Bij het kweken van kamerplanten zijn er meestal podura met een witte, grijsachtige kleur, soms met een groenachtige of zilverachtig-metaalachtige glans.

Springstaartschade

Enkele schade veroorzaakt door een paar uitlopers kan de plant niet veel schaden. Grote podura (1-1,5 mm) kan alleen echte en aanzienlijke schade aan zaailingen toebrengen. Zaailingen in het stadium van het openen van de zaadlob worden volledig opgegeten door collembolans.

De schade door gutsen is ook aanzienlijk in gevallen waarin er te veel van zijn en de temperatuur in de kamer laag is. Planten, verzwakt door ongunstige omstandigheden, vertragen hun groei en ontwikkeling en kunnen niet normaal regenereren. Meerdere schade veroorzaakt door podura wordt in dergelijke omstandigheden een open toegangspoort voor een breed scala aan schimmel- en bacteriële infecties, die niet alleen een deel van de planten in uw verzameling kunnen verzwakken, maar ook vernietigen.

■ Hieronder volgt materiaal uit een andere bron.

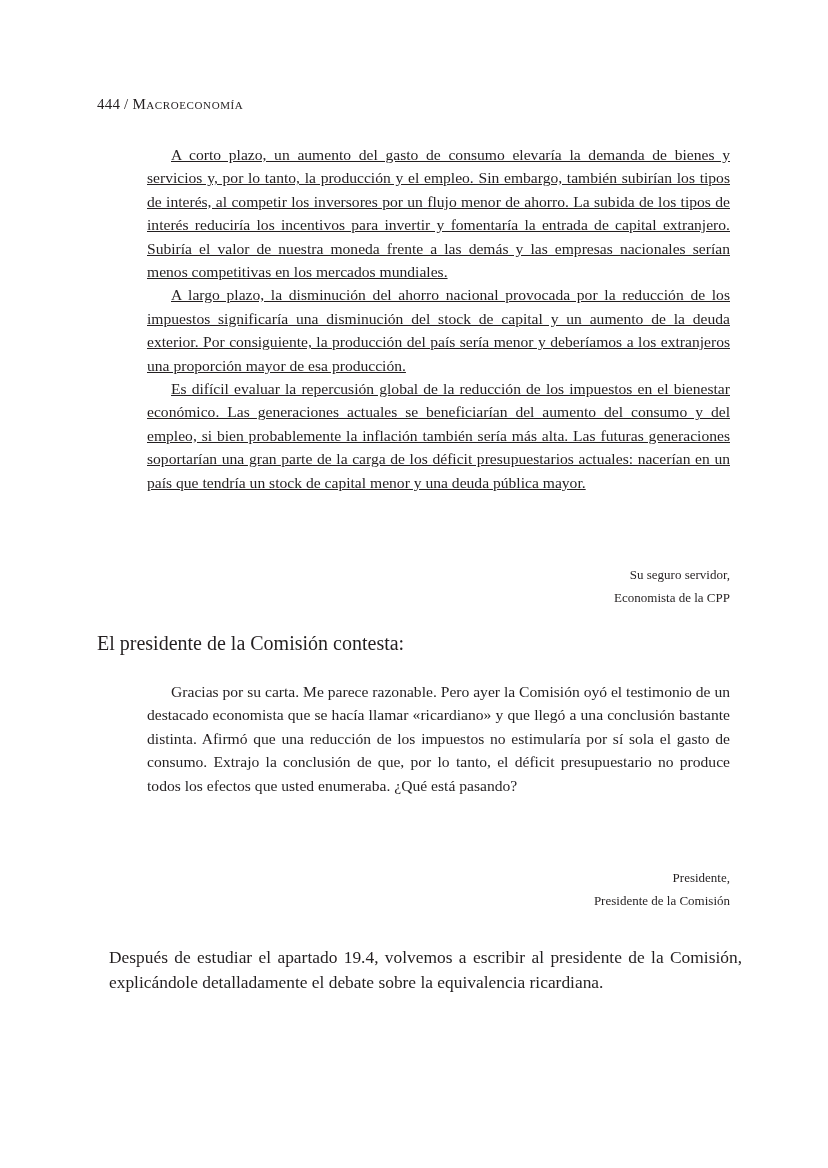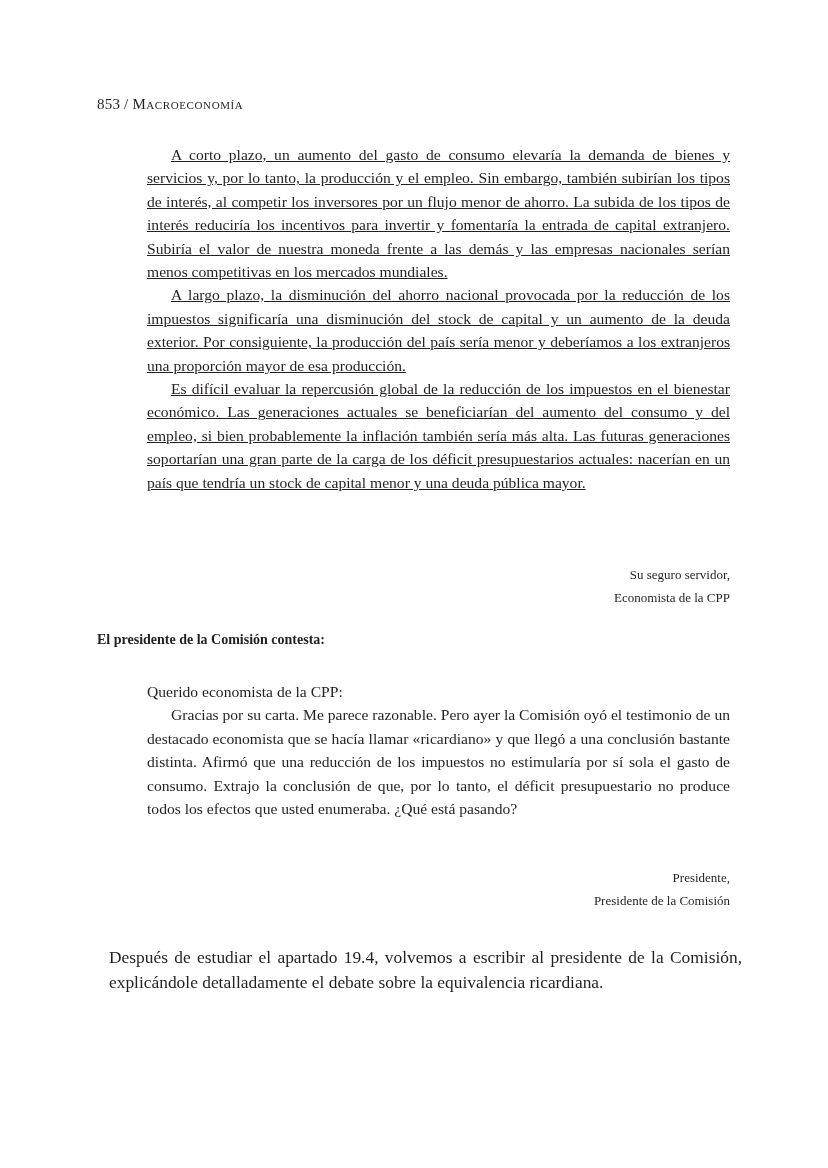--- a/index.html
+++ b/index.html
@@ -18,7 +18,7 @@
 <body>
 
 <div class="running-head">
-  <span>853</span><span> / </span><span class="sc">Macroeconomía</span>
+  <span>444</span><span> / </span><span class="sc">Macroeconomía</span>
 </div>
 
 <div class="letter" style="top:143px;text-decoration:underline;">

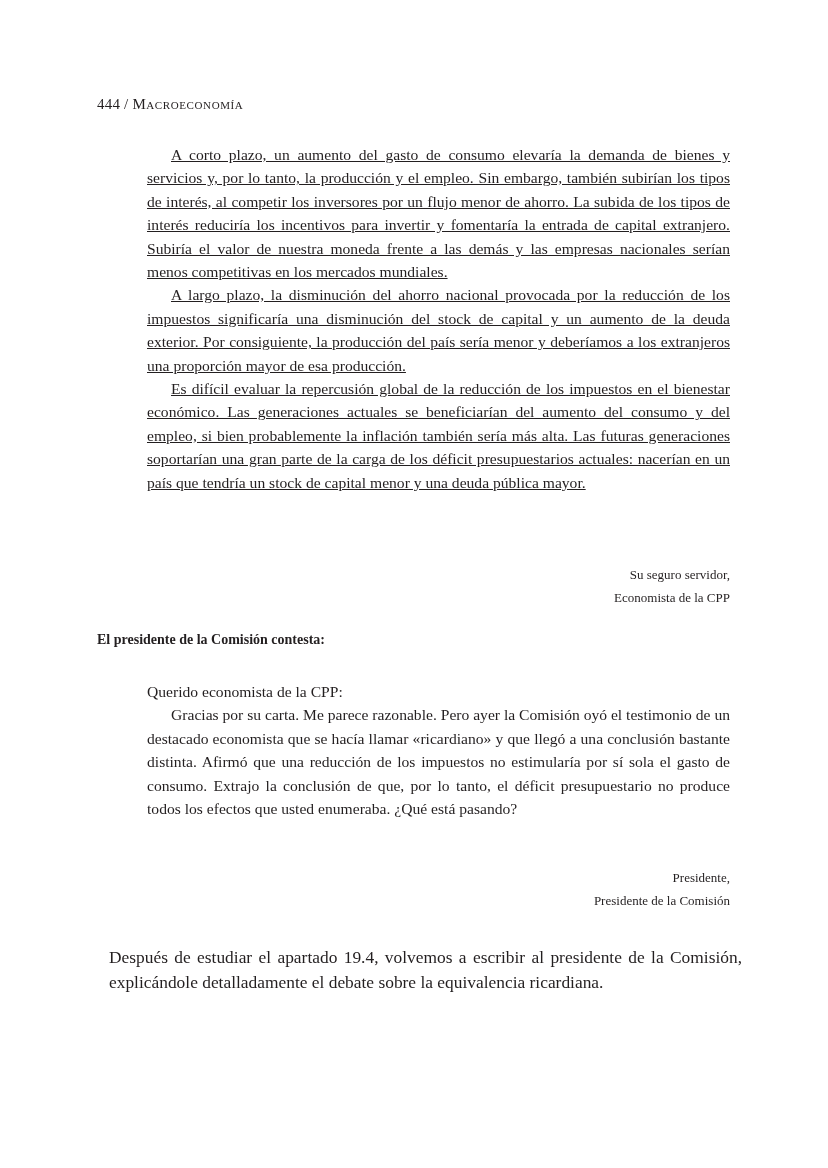--- a/index.html
+++ b/index.html
@@ -11,7 +11,7 @@
   .letter p { margin: 0; text-align: justify; text-indent: 24px; }
   .letter p.noindent { text-indent: 0; }
   .closing { position: absolute; right: 98px; text-align: right; font-size: 13px; line-height: 23.4px; }
-  .intro { position: absolute; left: 97px; font-size: 14px; font-weight: bold; }
+  .intro { position: absolute; left: 97px; font-size: 20px; }
   .outro { position: absolute; left: 97px; width: 633px; font-size: 17.4px; line-height: 25px; text-align: justify; margin: 12px; }
 </style>
 </head>

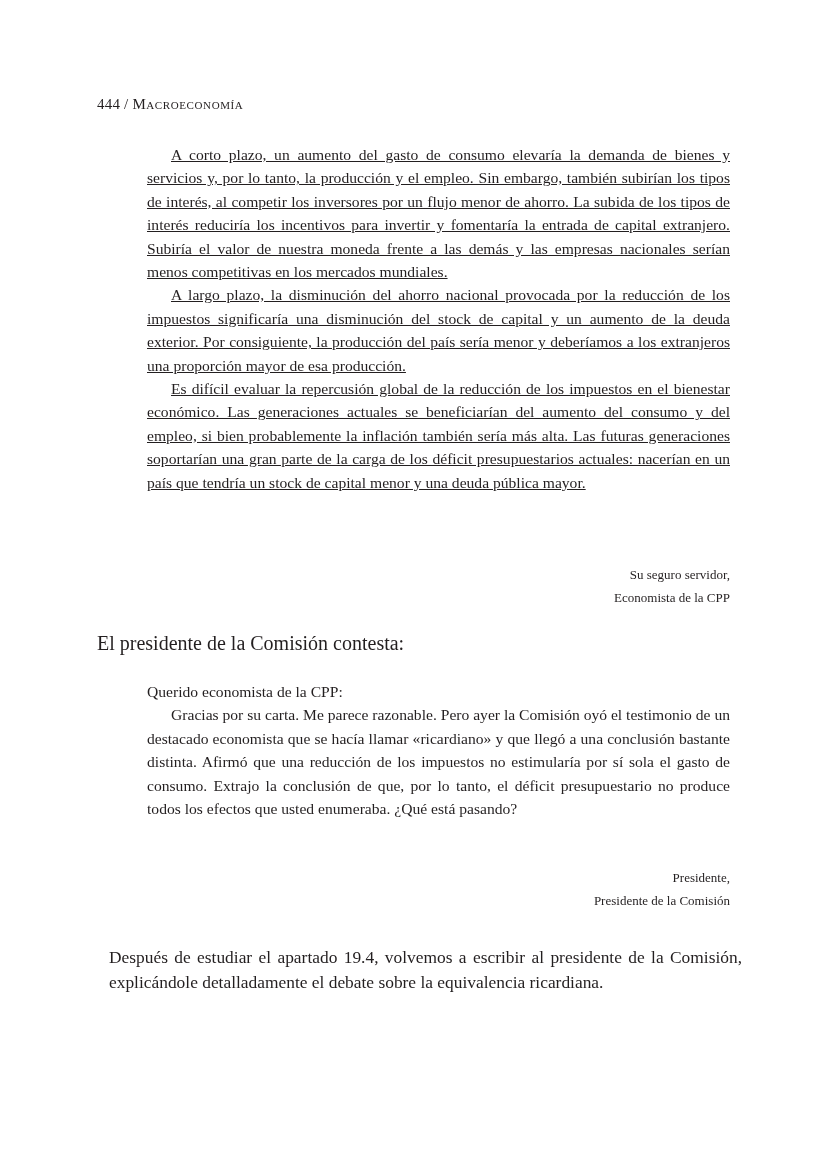--- a/index.html
+++ b/index.html
@@ -35,7 +35,6 @@
 <div class="intro" style="top:632px;">El presidente de la Comisión contesta:</div>
 
 <div class="letter" style="top:680px;">
-  <p class="noindent">Querido economista de la CPP:</p>
   <p>Gracias por su carta. Me parece razonable. Pero ayer la Comisión oyó el testimonio de un destacado economista que se hacía llamar «ricardiano» y que llegó a una conclusión bastante distinta. Afirmó que una reducción de los impuestos no estimularía por sí sola el gasto de consumo. Extrajo la conclusión de que, por lo tanto, el déficit presupuestario no produce todos los efectos que usted enumeraba. ¿Qué está pasando?</p>
 </div>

Duizendpoot uit de klasse Symphyla en collembola Poduromorpha
Duizendpoot uit de klasse Symphyla en collembola Poduromorpha

Hoe ga je om met springstaarten?

In volumes met volwassen planten zijn er bijna altijd suikers en het is niet nodig om er gericht tegen te vechten met normale landbouwtechnologie. De belangrijkste maatregel om uitbraken van suikerbevolking tegen te gaan, kan alleen het naleven van de voorwaarden voor een correcte teelt van planten zijn.

Het substraat mag geen groot aantal actief ontbindende componenten bevatten (onrijpe bladeren, theebladeren, decoratief zaagsel). De volumes moeten een goede afwatering hebben om stagnatie van vocht in de bodem te voorkomen. Water geven is matig, omdat de grond droogt. Het volume van de pot moet overeenkomen met de grootte van het wortelstelsel. De plaats, die in de nabije toekomst niet wordt ingenomen door plantenwortels, zal worden ingenomen door schimmels, bacteriën, algen, de aarde zal zuur worden, podura zal scheiden.

Het aantal suikers houdt opmerkelijk genoeg een aantal roofmijten tegen, die ook vrijwel altijd in de grond aanwezig zijn.

Als er te veel springstaarten zijn, verander de aarde dan door een nieuwe. Als de geschiedenis zich herhaalt, herzie dan de bodemsamenstelling en het irrigatieregime.

In gevallen waarin u dringende maatregelen moet nemen om het aantal suikers te verminderen, kunt u systemische insecticiden toepassen (Mospilan, Aktara, enz.). Het is mogelijk om het aantal podur te beperken en enigszins te beperken door citramon of askofen toe te voegen aan het irrigatiewater (een halve tablet voor 2-3 liter water).

Bij het zaaien van zaden van Saintpaulia en streptocarpus, moet de grond grondig worden gestoomd. De container waarin de zaden worden gezaaid, moet luchtdicht zijn en geen afvoergaten hebben die toegankelijk zijn voor de plaag. Het is vooral belangrijk om aan deze vereisten te voldoen als er weinig zaden zijn, of als de ontkieming van zaden van een bepaalde hybride erg laag is.